Provided entries
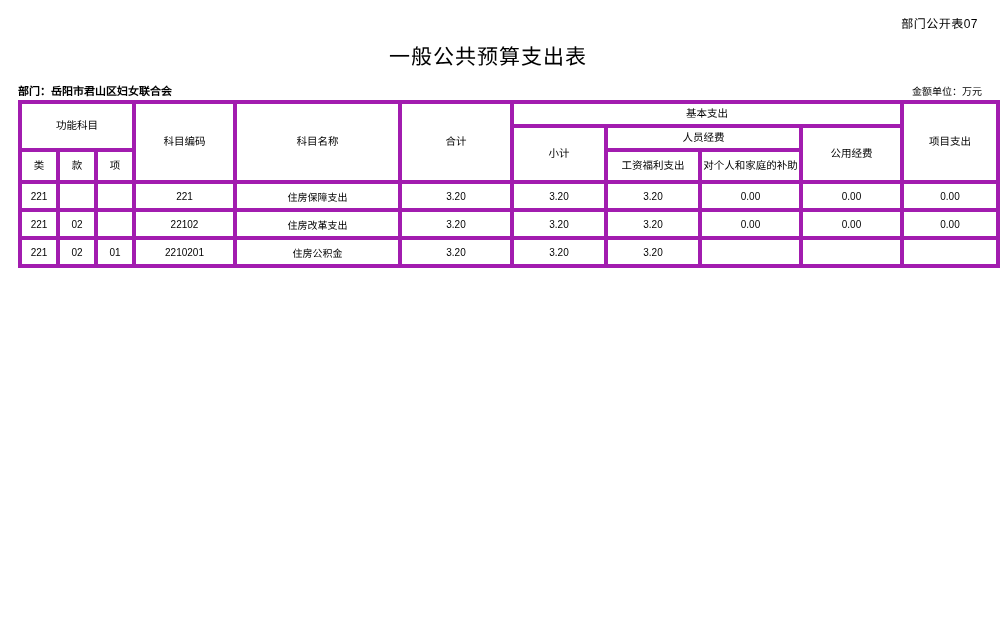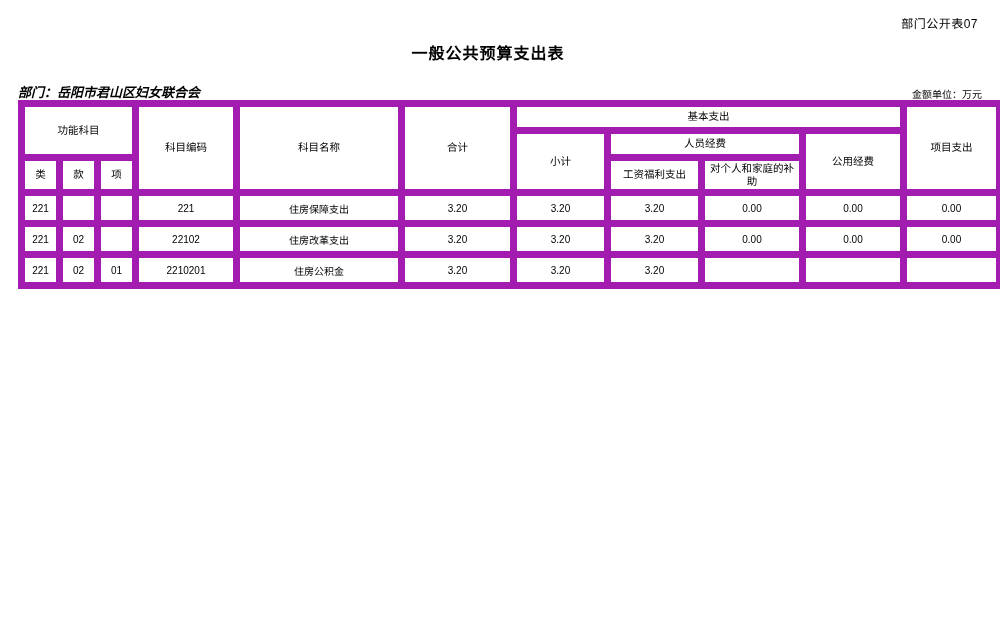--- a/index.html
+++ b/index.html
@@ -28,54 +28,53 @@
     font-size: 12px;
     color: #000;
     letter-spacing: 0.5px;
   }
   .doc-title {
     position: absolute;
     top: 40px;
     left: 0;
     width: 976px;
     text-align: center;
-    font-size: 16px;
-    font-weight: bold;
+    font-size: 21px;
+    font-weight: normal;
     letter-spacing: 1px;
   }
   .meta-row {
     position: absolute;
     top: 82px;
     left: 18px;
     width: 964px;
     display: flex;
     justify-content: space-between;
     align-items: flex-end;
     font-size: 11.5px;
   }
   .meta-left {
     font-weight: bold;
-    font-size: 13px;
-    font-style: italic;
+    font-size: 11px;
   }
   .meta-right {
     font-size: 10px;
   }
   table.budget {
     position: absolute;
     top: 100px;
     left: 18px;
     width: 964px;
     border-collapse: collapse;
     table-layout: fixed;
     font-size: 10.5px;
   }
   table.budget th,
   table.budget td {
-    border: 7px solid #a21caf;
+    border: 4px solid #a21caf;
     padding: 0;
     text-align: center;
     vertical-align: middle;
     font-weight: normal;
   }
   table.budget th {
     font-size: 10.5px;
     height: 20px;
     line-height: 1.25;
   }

Problem requirements
Search the records for the string "size" and, wherever a line contains it, please copy that line.

Response to the exercise
     font-size: 12px;
-    font-size: 16px;
+    font-size: 21px;
     font-size: 11.5px;
-    font-size: 13px;
+    font-size: 11px;
     font-size: 10px;
     font-size: 10.5px;
     font-size: 10.5px;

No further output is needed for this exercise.